Speaker
Description
Identifying the origin of TeV-PeV neutrinos requires understanding both how much target material is available for hadronic interactions and where high-energy emission originates in blazar jets. While excess neutrino emission toward the Galactic Center suggests that dense gas environments play an important role, the association of a high-energy neutrino with the blazar TXS 0506+056 indicates that relativistic jets can also accelerate cosmic rays. In both cases, the key quantities governing neutrino production, namely target density and particle acceleration power, remain poorly constrained.

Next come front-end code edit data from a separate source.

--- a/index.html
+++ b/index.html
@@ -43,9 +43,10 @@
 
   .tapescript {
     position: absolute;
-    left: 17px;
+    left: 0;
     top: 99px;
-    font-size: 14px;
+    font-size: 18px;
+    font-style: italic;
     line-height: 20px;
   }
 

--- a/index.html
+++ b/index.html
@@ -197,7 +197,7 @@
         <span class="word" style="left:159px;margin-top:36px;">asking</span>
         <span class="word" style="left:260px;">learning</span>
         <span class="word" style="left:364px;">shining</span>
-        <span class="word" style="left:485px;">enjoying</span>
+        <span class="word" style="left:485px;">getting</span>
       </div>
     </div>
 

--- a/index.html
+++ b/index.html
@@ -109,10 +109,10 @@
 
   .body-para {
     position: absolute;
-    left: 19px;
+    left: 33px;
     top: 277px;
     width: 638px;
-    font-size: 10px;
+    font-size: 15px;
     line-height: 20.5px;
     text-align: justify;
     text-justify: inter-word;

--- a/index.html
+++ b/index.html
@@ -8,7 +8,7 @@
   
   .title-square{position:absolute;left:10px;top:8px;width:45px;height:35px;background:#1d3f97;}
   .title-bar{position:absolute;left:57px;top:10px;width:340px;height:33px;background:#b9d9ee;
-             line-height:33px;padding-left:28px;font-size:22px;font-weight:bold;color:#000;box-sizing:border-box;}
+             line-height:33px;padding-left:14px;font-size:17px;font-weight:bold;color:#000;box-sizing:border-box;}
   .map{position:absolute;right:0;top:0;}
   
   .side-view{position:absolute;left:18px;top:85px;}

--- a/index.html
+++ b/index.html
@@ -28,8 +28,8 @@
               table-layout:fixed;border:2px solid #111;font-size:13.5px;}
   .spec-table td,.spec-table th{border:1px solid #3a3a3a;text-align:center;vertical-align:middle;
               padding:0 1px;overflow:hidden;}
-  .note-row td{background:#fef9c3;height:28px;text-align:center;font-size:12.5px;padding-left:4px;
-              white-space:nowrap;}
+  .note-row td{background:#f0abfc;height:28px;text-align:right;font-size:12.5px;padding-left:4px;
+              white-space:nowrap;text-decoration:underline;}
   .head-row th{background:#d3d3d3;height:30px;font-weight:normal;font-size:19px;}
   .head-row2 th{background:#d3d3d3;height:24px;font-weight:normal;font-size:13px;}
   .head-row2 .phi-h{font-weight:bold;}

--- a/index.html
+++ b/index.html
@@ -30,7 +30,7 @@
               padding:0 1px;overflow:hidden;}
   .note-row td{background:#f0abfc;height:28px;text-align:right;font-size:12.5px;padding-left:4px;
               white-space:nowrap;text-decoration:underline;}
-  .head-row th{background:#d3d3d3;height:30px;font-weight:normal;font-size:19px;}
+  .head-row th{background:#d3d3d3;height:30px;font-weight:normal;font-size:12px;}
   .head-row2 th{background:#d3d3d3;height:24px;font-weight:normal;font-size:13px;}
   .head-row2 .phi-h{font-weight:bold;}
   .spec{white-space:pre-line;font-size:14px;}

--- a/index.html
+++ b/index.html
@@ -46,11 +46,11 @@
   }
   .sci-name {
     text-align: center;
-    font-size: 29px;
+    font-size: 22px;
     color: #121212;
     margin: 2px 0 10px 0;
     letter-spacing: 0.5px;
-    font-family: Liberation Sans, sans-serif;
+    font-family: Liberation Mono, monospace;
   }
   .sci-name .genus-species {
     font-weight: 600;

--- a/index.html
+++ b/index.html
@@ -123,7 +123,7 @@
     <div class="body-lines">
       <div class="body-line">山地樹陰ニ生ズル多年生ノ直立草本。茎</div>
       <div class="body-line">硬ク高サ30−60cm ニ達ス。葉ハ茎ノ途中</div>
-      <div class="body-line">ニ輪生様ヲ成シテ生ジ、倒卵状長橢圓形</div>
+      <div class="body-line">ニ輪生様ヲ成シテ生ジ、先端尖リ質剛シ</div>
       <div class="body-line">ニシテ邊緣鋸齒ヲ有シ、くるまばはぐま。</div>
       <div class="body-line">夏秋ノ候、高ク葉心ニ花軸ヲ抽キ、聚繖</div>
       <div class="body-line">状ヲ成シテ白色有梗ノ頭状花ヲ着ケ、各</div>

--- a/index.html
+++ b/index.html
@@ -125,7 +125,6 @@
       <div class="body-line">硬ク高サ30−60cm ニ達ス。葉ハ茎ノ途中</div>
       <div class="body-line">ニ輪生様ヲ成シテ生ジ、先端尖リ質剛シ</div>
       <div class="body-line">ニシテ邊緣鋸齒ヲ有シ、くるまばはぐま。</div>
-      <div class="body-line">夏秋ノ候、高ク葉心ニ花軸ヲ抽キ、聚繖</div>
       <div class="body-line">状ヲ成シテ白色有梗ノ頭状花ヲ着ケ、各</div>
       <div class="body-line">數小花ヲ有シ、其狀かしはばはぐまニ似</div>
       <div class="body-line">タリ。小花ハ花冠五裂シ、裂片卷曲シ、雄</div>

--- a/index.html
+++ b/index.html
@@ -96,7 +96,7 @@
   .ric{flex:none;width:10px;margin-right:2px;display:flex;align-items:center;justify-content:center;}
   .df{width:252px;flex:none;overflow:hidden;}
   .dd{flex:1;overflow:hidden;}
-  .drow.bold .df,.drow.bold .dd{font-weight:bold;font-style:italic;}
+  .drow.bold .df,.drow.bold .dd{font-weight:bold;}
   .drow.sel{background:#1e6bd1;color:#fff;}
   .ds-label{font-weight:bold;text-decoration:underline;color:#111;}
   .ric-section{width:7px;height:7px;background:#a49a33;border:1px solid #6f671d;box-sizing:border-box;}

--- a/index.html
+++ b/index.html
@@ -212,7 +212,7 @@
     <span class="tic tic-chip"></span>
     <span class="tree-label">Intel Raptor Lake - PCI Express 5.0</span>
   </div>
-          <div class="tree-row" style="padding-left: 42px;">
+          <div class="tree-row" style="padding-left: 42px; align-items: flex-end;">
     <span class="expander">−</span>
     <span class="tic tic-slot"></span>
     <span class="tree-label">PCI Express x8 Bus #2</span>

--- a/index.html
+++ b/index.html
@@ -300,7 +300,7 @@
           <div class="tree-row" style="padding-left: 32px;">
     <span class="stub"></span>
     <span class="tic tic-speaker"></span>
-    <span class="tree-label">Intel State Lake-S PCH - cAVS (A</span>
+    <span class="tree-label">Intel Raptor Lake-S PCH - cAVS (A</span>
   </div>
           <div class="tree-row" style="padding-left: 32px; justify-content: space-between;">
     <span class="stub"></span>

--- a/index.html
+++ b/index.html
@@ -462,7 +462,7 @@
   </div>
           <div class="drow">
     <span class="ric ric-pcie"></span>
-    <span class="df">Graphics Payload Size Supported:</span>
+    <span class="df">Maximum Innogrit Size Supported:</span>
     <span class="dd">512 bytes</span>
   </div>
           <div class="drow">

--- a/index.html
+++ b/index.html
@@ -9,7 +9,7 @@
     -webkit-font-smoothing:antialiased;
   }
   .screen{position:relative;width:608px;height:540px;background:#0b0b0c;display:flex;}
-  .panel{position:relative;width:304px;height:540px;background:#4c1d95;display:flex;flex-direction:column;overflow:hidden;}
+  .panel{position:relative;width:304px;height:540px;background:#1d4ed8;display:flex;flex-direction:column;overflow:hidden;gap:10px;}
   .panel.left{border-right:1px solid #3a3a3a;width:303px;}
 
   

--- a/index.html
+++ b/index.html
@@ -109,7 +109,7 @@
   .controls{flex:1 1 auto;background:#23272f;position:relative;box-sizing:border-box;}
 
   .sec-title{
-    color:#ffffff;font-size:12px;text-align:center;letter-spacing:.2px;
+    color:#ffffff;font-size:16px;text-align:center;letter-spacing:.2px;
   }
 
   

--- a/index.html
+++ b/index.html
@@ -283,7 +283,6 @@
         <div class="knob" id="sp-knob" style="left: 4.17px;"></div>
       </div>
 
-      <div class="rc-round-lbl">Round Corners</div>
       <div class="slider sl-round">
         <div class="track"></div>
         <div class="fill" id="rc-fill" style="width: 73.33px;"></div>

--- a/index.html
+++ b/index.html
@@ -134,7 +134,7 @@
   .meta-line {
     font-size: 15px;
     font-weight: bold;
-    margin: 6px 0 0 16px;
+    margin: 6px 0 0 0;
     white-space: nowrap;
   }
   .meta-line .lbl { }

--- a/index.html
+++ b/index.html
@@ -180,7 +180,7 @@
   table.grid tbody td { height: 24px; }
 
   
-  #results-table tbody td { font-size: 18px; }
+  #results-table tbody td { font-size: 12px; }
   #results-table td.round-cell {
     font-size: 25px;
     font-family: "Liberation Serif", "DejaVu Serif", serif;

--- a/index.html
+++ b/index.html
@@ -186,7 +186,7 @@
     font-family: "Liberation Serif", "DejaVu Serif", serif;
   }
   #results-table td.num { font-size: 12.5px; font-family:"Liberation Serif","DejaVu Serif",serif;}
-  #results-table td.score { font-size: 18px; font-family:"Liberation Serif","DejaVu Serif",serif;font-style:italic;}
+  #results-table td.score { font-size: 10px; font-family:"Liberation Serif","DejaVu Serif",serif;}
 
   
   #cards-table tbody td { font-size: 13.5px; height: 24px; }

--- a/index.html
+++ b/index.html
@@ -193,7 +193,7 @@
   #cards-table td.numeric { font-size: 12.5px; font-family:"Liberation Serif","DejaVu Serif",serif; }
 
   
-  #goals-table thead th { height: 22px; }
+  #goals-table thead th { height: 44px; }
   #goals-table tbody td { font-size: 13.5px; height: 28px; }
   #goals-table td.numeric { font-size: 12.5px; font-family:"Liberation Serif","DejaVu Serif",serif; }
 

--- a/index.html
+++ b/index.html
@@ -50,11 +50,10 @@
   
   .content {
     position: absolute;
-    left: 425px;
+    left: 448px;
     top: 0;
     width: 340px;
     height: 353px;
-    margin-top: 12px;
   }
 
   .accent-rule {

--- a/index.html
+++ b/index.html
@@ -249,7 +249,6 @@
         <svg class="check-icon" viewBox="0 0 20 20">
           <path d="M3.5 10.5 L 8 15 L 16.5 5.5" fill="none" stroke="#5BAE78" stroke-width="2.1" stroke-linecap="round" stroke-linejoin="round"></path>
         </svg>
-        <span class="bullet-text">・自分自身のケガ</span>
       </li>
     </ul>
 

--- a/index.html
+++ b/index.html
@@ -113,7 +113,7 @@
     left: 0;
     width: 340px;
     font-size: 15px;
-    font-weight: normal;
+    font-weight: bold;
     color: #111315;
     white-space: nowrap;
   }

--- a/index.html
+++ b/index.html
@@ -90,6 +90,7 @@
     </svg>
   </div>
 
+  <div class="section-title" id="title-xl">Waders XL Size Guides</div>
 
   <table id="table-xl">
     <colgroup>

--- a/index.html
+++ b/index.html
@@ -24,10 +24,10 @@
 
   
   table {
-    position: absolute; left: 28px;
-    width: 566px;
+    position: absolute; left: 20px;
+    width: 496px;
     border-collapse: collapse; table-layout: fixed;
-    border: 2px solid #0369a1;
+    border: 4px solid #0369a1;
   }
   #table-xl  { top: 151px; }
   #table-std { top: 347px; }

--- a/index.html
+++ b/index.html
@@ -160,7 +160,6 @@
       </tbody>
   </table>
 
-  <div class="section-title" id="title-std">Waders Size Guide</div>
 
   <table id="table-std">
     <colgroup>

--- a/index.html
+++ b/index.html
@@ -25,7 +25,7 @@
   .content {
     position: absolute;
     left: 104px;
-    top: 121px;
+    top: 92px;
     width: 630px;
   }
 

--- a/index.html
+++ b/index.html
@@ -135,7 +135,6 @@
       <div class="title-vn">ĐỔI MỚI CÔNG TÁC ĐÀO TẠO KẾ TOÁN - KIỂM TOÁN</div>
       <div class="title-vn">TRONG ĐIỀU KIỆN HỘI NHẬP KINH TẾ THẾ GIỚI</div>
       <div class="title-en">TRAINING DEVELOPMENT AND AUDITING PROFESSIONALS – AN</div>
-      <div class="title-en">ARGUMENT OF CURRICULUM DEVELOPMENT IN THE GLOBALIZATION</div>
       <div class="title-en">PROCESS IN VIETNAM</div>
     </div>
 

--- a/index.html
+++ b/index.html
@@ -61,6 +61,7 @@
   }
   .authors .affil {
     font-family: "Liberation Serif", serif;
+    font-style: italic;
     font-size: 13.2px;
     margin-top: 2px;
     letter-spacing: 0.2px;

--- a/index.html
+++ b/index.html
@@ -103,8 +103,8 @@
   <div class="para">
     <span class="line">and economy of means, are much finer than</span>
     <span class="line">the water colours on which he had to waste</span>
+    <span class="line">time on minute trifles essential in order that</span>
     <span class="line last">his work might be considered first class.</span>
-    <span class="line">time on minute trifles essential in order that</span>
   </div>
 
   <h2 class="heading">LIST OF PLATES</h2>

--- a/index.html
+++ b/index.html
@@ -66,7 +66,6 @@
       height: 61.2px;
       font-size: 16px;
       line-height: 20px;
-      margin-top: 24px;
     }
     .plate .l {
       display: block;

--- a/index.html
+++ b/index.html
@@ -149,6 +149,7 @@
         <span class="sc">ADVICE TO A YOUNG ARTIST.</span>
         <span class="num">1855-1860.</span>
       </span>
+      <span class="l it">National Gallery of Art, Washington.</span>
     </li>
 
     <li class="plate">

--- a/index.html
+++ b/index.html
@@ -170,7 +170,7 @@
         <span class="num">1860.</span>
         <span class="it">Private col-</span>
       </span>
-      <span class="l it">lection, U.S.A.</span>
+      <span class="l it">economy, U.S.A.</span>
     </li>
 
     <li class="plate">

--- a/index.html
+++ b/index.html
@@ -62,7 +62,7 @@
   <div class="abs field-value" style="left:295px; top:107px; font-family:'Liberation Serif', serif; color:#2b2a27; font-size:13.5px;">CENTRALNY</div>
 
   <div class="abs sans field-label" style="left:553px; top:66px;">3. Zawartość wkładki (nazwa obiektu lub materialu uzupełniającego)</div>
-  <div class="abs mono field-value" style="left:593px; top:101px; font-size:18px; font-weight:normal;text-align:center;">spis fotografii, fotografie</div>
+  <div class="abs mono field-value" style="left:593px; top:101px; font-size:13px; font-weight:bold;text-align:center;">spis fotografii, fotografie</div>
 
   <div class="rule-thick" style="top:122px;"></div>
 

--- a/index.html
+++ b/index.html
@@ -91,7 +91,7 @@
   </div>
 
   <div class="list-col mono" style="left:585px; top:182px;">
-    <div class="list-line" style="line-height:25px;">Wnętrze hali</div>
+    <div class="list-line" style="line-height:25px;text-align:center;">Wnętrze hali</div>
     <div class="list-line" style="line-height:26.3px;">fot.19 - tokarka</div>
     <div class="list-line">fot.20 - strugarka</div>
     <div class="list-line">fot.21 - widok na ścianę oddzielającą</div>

We present a new observational approach based on the ALMA Calibrator Source Catalogue, a large and homogeneous dataset of bright blazars and background continuum sources, which allows us to probe both ingredients in a unified way. First, absorption-line measurements toward ALMA calibrators reveal diffuse molecular gas, including CO-dark components missed by conventional emission-line surveys, and thus provide direct constraints on the target density for cosmic-ray interactions. Second, using a statistically significant sample of ALMA-Fermi matched blazars, we find a strong correlation between millimeter and gamma-ray luminosities, indicating that millimeter emission traces the average jet power and particle acceleration efficiency. Taken together, these results demonstrate that ALMA calibrator observations provide a unique framework for linking target environments and jet energetics in the study of gamma rays and high-energy neutrinos.